Court of Appeals of Ohio, Second District, Montgomery County
Mar 6, 2009
2009 Ohio 1038 (Ohio Ct. App. 2009)

Opinion

No. 22624.

Rendered on March 6, 2009.

Criminal Appeal from Common Pleas Court, T.C. Case No. 07CR2201.

Mathias H. Heck, Jr., Pros. Attorney; Carley J. Ingram, Atty. Reg. No. 0020084, Asst. Pros. Attorney, Attorneys for Plaintiff-Appellee.

Jeremiah Denslow, Atty. Reg. No. 0074784, First National Plaza, Attorney for Defendant-Appellant.


OPINION


{¶ 1} Defendant, Brandon Wilson, appeals from his conviction and sentence for aggravated robbery and carrying concealed weapons.

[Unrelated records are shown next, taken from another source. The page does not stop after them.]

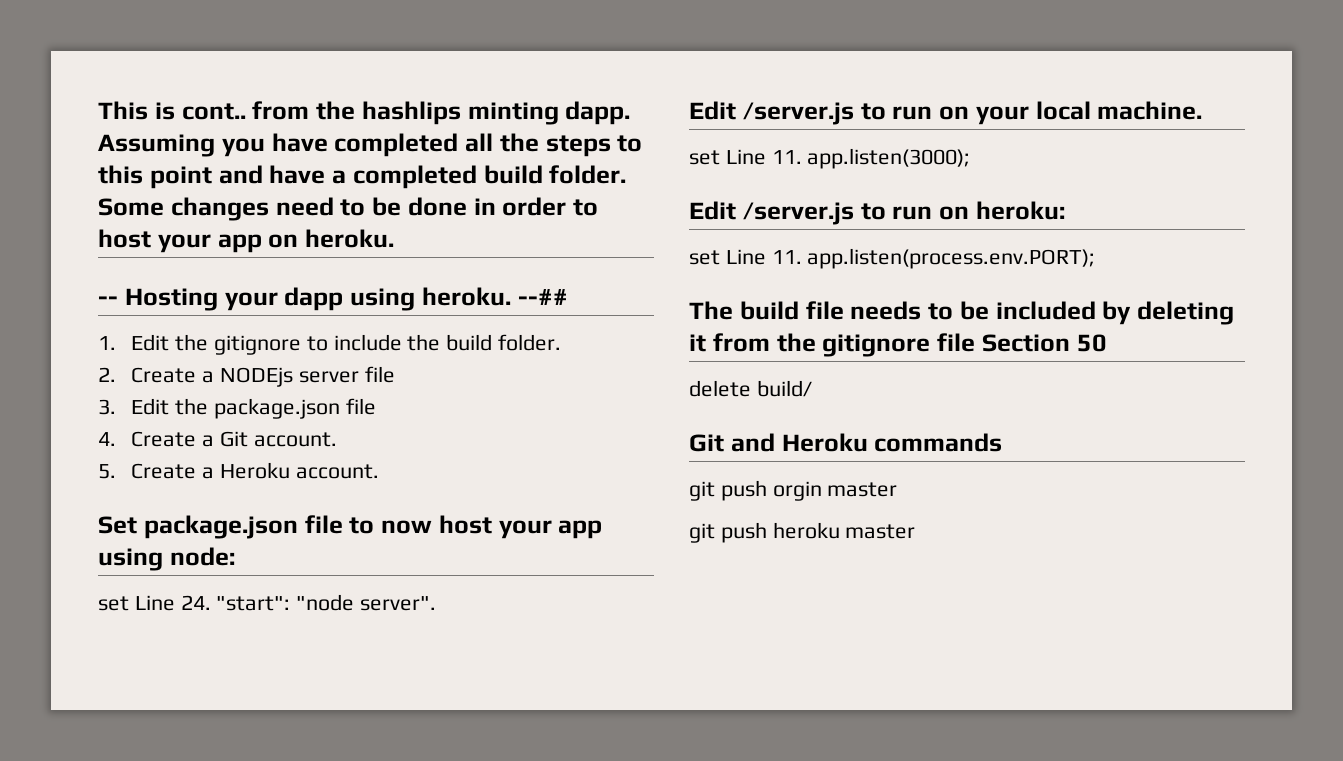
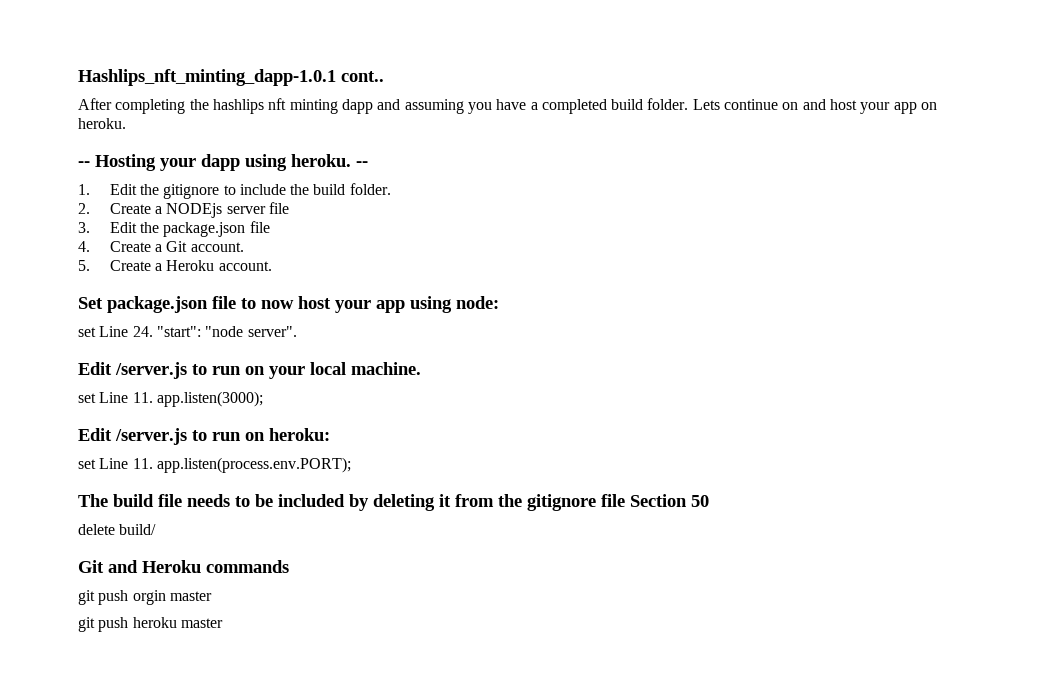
- This is cont.. from the hashlips minting dapp. Assuming you have completed all the steps to this point and have a completed build folder. Some changes need to be done in order to host your app on heroku.
+ Hashlips_nft_minting_dapp-1.0.1 cont..
+ After completing the hashlips nft minting dapp and assuming you have a completed build folder. Lets continue on and host your app on heroku.
- -- Hosting your dapp using heroku. --##
+ -- Hosting your dapp using heroku. --

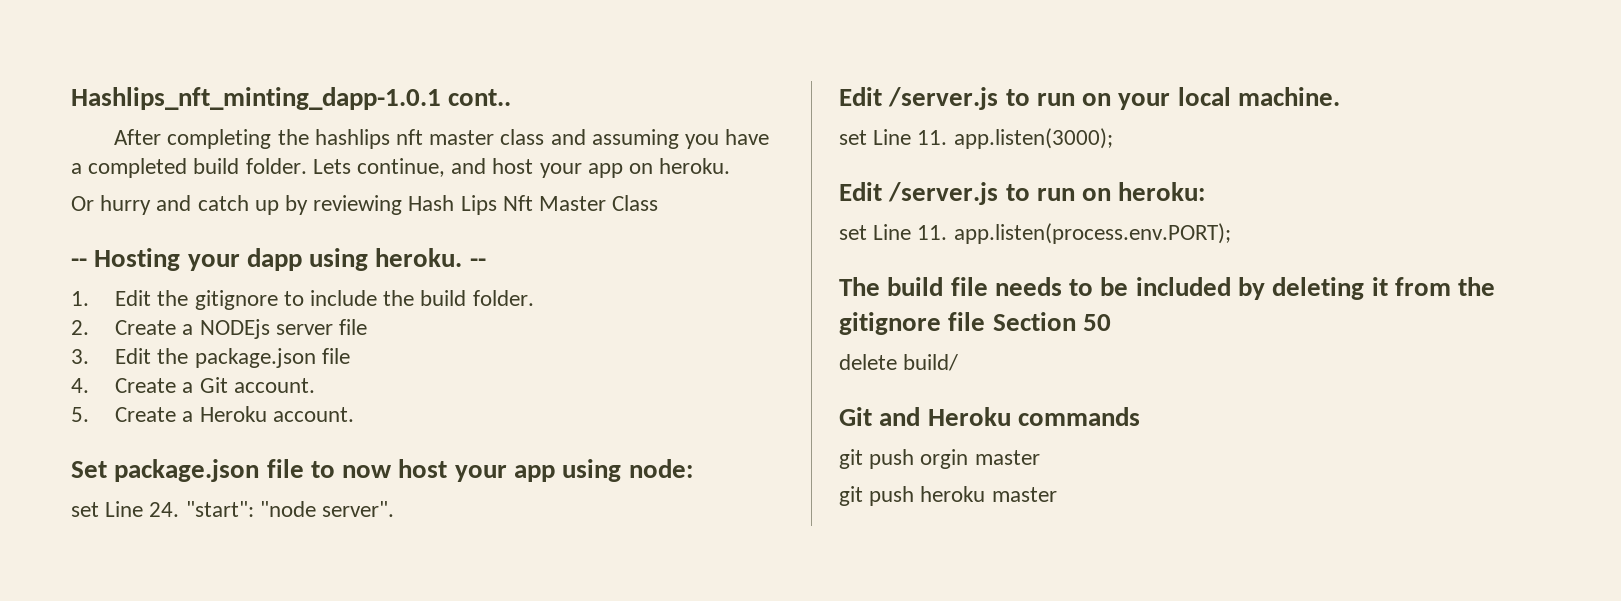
- After completing the hashlips nft minting dapp and assuming you have a completed build folder.
+ After completing the hashlips nft master class and assuming you have a completed build folder.
- Lets continue on and host your app on heroku.
+ Lets continue, and host your app on heroku.
+ Or hurry and catch up by reviewing Hash Lips Nft Master Class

{¶ 2} In April 2007, Michael Wilson was looking for an inexpensive car for his stepson, Paul Cupp. Wilson found a 1992 Chevy Cavalier offered online at Autobuy.net for $450.00. On April 14, 2007, Wilson called the phone number appearing in the ad and spoke with "Montego," who identified himself as the seller, telling Montego he wanted to see the car. Montego directed Wilson to a house located at 756 N. Paul Lawrence Dunbar Avenue in Dayton.

{¶ 3} When Wilson, Cupp and Cupp's girlfriend arrived at that location in Wilson's pickup truck, a man walked out into the street and shook Wilson's hand through the open driver's window. The man said his wife was unlocking the garage and would bring the car around for them to see. Believing that the man looked familiar, Wilson asked if he had ever been a student at the charter trade school, ISUS, where Wilson teaches. The man replied that he had gone there, but not for very long.

{¶ 4} When no one appeared with the car, the man walked back toward the house. He returned a few minutes later and said his wife was bringing the car around. When Wilson turned

toward the garage to see if the car was coming, the man pulled out a gun and pointed it at Wilson, telling Wilson he wanted his car keys and all of his money.

{¶ 5} When Wilson said he did not have any money, the robber pointed the gun at Cupp and demanded money from him. When Cupp likewise said he didn't have any money, the robber got into Wilson's truck and demanded to be taken to the ATM at Third and Broadway Streets. Wilson complied, and after arriving at the ATM, he withdrew $200 and gave it to the robber. The robber directed Wilson to drive to Dayton View Park near Broadway Street and Edgewood Avenue, where the robber got out and fled on foot. Wilson called 911. Officers responded quickly and searched the area, but did not find the robber. The house at 756 N. Paul Lawrence Dunbar Avenue turned out to be vacant.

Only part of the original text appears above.